[User interface change data]
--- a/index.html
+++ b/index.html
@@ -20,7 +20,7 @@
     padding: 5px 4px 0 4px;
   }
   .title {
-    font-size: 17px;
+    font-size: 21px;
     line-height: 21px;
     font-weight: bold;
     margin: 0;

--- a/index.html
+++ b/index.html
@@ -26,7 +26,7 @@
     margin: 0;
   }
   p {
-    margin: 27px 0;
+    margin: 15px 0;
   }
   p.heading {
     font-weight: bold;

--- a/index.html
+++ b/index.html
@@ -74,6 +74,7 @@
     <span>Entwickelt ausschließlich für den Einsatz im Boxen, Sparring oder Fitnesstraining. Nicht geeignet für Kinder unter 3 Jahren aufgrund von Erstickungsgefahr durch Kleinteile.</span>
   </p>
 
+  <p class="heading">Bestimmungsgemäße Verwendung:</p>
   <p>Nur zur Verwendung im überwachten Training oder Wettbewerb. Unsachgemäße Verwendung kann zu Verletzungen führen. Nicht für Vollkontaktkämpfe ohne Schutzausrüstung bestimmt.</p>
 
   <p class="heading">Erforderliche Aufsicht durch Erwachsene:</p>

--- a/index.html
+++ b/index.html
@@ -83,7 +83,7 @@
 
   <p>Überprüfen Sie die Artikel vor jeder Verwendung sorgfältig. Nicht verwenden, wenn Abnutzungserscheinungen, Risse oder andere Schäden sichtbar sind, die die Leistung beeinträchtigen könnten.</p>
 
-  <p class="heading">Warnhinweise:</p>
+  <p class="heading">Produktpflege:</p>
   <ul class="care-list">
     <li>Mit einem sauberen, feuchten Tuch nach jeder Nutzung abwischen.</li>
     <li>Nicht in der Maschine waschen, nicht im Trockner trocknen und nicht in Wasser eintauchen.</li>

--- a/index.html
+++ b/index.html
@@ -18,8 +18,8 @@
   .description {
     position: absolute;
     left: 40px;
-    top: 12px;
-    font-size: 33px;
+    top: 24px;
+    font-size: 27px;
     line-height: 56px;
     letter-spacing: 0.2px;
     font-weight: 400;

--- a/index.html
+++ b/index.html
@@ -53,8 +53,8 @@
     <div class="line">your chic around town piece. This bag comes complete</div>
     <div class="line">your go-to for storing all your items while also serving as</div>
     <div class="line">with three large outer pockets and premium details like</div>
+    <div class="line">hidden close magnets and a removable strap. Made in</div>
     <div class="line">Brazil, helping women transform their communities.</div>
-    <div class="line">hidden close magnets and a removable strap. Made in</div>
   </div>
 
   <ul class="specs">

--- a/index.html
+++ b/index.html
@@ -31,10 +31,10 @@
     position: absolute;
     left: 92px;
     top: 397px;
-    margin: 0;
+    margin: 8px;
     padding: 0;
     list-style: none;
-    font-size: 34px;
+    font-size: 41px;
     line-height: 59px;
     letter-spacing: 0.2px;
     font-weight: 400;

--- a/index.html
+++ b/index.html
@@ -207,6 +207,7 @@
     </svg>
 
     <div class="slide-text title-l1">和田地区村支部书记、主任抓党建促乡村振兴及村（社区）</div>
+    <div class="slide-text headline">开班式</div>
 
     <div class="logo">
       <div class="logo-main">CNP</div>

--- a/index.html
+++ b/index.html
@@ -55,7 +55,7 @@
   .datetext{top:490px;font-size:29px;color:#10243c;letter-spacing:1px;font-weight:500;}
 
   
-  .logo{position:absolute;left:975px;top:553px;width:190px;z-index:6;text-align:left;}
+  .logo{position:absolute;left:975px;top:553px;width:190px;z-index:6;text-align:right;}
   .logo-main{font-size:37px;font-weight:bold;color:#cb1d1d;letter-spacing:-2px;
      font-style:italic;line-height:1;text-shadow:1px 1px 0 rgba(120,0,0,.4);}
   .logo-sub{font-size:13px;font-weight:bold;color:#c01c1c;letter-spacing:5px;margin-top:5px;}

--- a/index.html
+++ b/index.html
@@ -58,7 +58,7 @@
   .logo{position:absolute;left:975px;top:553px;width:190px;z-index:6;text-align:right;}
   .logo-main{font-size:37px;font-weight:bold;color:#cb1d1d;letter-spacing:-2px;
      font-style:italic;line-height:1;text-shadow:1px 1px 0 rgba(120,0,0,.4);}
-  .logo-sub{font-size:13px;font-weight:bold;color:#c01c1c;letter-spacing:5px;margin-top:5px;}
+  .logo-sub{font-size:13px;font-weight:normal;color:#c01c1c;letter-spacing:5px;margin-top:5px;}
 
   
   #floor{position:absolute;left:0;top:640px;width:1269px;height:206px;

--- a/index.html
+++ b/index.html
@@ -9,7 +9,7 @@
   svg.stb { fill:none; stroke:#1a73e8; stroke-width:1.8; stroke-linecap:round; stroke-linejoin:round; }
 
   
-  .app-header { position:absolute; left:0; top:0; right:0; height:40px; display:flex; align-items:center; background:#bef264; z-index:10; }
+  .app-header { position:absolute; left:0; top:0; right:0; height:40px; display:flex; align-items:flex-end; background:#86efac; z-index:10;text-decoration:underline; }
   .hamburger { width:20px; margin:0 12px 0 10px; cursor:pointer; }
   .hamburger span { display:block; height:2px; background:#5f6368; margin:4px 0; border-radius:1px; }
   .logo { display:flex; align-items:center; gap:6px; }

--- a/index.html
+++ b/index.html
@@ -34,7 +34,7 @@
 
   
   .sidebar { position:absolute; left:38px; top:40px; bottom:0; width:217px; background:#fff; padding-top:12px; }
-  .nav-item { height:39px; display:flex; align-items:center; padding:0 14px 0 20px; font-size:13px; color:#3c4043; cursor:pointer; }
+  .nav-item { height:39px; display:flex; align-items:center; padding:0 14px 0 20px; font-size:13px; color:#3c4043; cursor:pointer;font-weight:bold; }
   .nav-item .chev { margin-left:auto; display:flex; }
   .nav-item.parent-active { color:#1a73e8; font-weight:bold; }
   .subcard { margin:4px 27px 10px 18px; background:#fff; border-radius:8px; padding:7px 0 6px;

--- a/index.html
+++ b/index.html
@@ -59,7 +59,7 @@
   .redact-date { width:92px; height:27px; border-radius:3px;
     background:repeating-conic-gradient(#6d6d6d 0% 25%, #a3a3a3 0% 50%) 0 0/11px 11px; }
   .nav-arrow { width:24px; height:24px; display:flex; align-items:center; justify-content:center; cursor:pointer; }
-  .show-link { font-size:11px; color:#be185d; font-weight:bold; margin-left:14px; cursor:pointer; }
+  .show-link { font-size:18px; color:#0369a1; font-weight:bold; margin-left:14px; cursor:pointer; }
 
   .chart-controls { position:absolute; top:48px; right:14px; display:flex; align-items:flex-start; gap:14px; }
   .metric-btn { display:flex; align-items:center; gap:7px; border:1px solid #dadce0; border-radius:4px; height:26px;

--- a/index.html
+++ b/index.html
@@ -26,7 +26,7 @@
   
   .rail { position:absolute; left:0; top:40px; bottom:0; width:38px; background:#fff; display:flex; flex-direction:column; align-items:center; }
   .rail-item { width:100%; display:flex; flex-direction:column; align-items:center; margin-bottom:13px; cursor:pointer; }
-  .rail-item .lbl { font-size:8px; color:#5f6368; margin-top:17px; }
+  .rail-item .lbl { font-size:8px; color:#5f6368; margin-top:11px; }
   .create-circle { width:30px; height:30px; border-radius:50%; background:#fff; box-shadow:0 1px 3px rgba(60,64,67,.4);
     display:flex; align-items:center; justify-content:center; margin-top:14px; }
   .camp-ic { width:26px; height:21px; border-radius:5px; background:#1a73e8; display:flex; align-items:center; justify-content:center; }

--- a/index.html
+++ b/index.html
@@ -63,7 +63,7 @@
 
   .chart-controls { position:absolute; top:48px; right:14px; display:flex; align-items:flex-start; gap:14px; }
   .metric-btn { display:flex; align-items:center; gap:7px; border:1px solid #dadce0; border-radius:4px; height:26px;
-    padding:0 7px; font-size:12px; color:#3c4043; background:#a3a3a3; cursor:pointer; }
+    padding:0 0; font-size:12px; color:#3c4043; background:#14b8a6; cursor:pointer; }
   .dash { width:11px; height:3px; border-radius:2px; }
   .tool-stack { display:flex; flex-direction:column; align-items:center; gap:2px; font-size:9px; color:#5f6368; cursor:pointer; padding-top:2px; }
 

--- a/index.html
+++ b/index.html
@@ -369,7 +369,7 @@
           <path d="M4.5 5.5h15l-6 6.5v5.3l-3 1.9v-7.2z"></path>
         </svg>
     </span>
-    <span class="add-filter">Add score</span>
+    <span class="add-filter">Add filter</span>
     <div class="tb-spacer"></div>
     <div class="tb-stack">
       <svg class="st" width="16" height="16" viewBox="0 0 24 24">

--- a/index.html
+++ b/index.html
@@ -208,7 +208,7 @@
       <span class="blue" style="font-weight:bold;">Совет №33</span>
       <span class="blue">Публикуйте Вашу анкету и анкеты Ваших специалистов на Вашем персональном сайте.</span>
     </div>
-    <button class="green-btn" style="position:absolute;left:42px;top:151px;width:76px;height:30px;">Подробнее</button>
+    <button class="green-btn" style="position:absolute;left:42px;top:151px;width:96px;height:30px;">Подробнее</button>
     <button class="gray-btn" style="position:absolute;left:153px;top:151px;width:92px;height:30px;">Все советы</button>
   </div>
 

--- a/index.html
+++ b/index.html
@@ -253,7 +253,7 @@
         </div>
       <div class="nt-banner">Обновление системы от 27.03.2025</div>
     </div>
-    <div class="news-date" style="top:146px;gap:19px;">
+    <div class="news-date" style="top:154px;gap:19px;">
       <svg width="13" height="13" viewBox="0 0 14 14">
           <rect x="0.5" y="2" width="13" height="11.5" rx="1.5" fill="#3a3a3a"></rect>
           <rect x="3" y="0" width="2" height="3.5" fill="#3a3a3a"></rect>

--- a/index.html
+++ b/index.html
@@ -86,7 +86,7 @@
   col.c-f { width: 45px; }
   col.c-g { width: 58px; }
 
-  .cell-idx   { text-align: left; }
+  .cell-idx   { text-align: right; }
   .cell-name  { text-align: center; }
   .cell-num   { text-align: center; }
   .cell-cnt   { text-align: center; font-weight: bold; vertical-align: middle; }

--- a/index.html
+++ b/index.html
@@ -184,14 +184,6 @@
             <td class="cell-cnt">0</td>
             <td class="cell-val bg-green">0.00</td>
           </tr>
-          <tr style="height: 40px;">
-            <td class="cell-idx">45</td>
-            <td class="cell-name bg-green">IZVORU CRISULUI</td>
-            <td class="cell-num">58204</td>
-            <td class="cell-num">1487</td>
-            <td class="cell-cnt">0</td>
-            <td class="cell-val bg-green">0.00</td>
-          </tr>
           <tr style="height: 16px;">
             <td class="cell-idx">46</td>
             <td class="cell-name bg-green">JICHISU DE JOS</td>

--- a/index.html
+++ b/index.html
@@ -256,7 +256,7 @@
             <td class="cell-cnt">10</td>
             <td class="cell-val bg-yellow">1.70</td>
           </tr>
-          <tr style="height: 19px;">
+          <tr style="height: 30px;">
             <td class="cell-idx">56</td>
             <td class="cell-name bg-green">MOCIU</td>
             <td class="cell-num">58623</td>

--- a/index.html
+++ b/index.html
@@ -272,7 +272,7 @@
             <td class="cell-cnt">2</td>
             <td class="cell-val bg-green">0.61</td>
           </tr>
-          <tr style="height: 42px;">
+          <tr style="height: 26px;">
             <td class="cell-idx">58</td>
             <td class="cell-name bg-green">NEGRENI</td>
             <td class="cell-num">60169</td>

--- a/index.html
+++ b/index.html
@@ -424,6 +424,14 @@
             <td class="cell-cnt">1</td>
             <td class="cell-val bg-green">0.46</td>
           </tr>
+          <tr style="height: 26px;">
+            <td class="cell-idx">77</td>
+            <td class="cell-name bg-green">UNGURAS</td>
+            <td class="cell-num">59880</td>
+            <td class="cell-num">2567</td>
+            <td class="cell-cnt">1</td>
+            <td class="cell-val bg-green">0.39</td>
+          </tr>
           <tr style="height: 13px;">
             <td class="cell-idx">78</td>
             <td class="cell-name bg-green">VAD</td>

**Exercise details**. Filter the records above down to the lines containing "your".

**Result of this exercise**.
     <div class="line">your chic around town piece. This bag comes complete</div>
     <div class="line">your go-to for storing all your items while also serving as</div>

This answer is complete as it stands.